STUDY MATERIAL: Begin

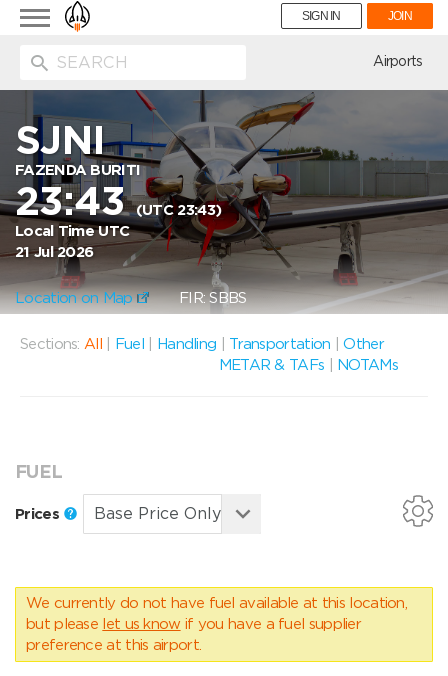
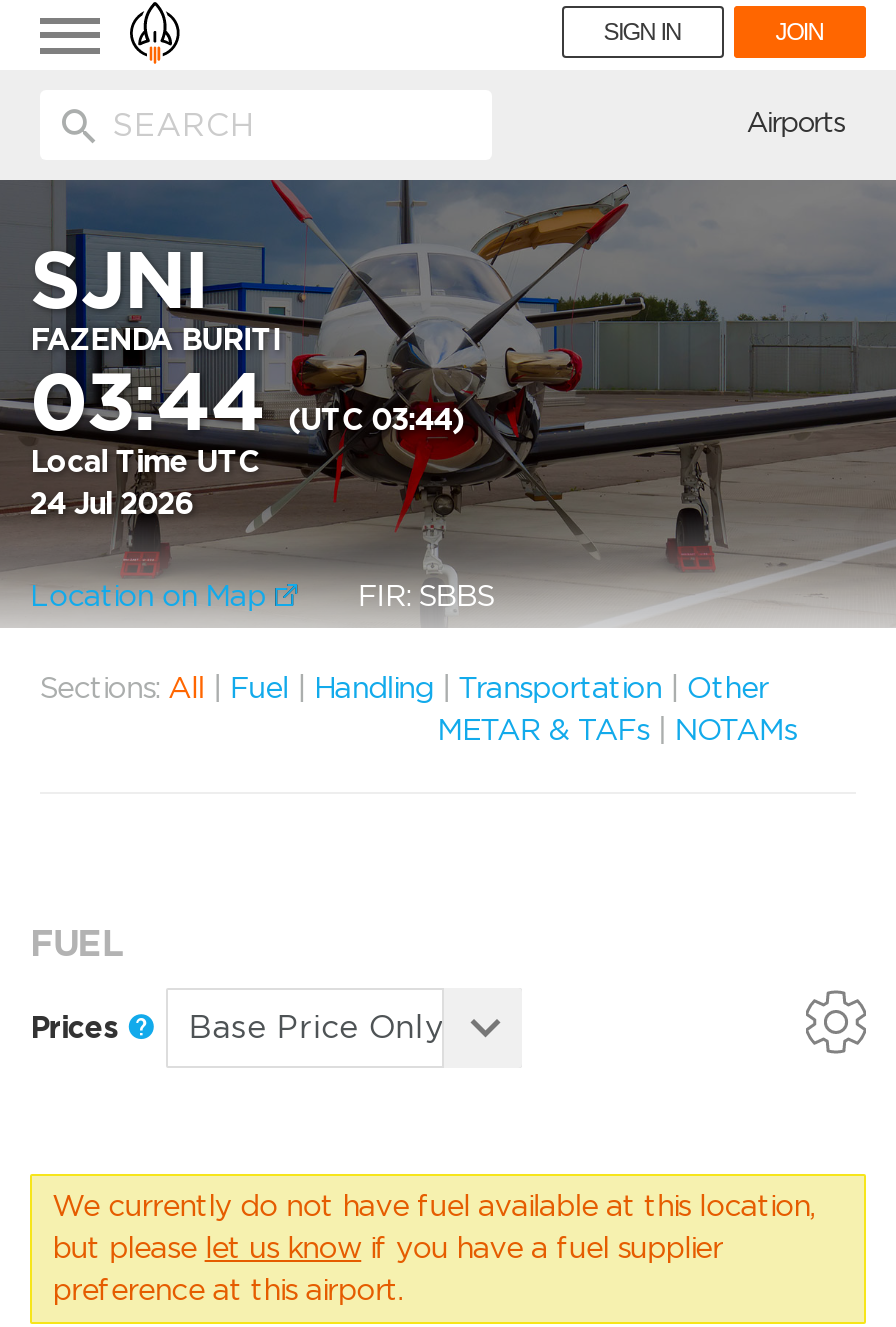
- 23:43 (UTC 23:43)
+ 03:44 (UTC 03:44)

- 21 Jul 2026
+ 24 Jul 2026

STUDY MATERIAL: End
STUDY MATERIAL: Begin

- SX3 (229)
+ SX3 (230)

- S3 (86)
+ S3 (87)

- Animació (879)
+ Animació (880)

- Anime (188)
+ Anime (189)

STUDY MATERIAL: End

WORK REQUEST — An exact copy of the lines above, from the one containing "- 23:43 (UTC 23:43)" through the one containing "24 Jul 2026", is the whole of the answer.

RESULT OF THE EXERCISE —
- 23:43 (UTC 23:43)
+ 03:44 (UTC 03:44)

- 21 Jul 2026
+ 24 Jul 2026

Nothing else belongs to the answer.